How to complete this task
Only lines that contain the word "rgba" belong in the answer; copy them from the records below.

(Collected data)

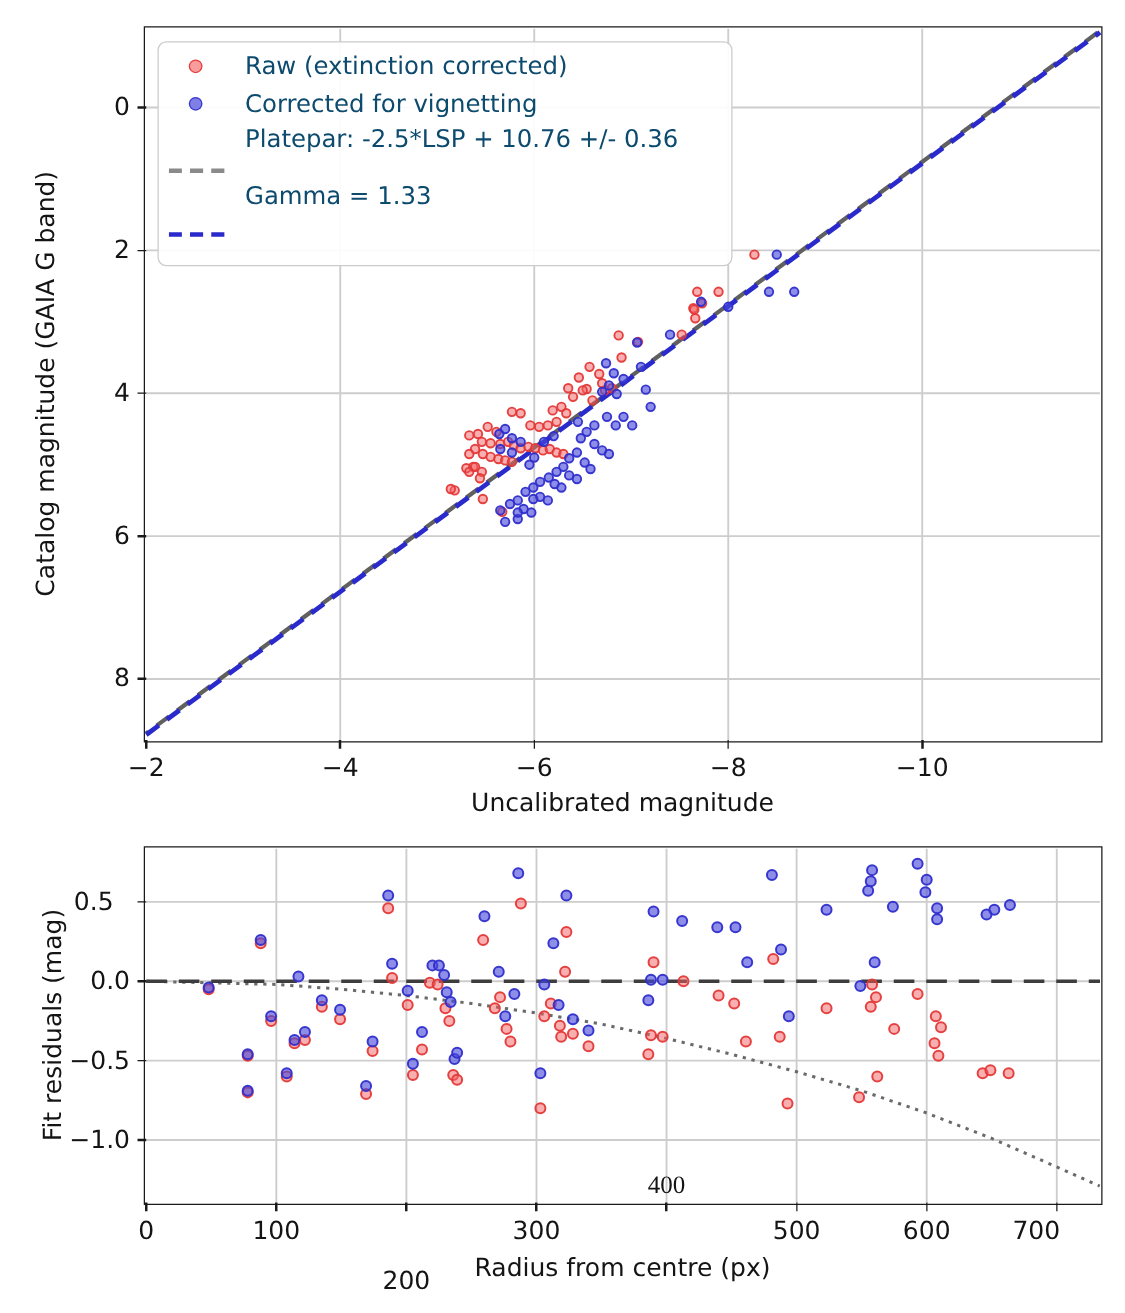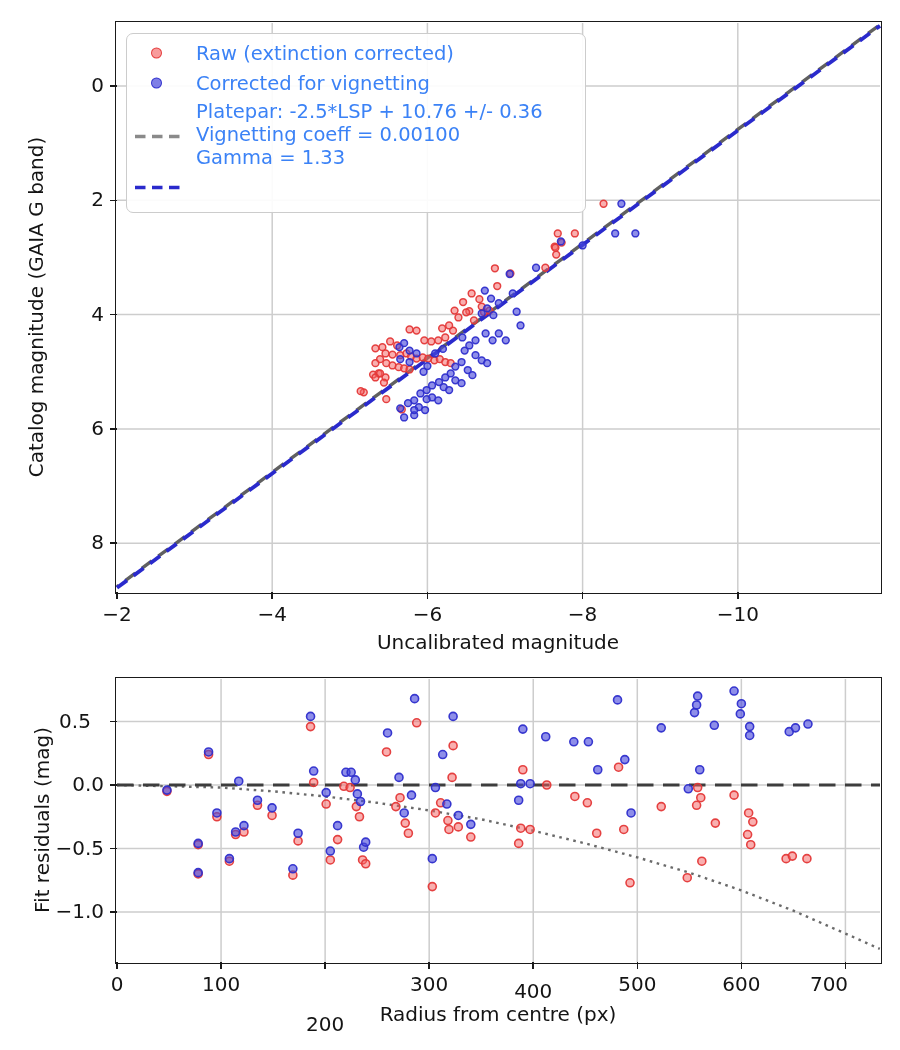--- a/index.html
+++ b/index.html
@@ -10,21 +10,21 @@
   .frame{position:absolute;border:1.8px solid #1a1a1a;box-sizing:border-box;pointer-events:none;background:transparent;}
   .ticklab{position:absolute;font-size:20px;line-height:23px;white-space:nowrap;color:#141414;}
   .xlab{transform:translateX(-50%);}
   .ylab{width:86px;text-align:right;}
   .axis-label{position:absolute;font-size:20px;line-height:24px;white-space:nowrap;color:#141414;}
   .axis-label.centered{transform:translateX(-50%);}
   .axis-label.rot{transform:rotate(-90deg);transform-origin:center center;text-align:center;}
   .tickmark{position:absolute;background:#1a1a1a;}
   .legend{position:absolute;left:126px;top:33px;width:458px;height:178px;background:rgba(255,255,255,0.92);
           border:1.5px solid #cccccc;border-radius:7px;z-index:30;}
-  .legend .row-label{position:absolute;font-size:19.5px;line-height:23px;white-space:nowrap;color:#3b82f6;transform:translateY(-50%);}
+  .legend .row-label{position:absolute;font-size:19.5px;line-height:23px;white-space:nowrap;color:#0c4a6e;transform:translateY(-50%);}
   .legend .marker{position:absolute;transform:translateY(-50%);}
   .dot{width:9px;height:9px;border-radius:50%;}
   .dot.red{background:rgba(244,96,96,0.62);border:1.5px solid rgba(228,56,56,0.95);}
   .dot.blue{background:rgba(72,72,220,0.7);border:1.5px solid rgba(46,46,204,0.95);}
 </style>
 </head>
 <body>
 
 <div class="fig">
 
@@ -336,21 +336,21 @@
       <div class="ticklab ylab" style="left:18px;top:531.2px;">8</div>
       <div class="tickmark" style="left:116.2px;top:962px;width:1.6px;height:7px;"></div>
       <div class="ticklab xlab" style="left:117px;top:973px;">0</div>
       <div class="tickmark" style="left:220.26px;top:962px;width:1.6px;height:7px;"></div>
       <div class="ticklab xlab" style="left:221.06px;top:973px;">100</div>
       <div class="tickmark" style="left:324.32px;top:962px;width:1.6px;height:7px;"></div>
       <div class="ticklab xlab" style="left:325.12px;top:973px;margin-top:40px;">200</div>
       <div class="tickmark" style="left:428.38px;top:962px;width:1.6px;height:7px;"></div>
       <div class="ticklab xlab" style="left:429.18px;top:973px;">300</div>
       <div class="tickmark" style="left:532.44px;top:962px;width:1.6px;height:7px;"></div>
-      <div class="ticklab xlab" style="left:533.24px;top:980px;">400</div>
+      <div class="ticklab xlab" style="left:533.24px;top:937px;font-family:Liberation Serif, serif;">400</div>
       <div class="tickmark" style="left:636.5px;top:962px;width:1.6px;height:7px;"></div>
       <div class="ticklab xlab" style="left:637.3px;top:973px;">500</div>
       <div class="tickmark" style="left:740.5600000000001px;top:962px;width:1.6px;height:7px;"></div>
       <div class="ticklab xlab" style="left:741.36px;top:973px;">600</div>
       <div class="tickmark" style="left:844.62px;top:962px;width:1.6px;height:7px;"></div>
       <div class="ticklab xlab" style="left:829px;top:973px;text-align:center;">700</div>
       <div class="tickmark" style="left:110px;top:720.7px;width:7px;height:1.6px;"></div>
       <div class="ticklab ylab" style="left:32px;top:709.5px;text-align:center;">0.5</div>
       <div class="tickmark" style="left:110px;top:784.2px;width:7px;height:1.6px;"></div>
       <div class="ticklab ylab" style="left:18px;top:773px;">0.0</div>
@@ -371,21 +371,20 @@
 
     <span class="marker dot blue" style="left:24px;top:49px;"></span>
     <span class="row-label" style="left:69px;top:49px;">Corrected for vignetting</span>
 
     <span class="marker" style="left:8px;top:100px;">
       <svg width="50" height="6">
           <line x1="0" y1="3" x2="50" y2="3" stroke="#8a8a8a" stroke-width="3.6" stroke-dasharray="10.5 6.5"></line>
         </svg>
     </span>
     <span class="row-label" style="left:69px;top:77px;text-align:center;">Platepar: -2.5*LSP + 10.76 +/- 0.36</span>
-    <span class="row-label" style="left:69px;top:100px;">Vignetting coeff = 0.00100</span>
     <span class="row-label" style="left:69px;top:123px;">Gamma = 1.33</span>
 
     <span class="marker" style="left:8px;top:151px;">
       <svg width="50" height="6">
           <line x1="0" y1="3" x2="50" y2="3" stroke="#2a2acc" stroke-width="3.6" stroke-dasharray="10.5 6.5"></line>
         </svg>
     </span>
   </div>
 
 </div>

Reply to the exercise
   .legend{position:absolute;left:126px;top:33px;width:458px;height:178px;background:rgba(255,255,255,0.92);
   .dot.red{background:rgba(244,96,96,0.62);border:1.5px solid rgba(228,56,56,0.95);}
   .dot.blue{background:rgba(72,72,220,0.7);border:1.5px solid rgba(46,46,204,0.95);}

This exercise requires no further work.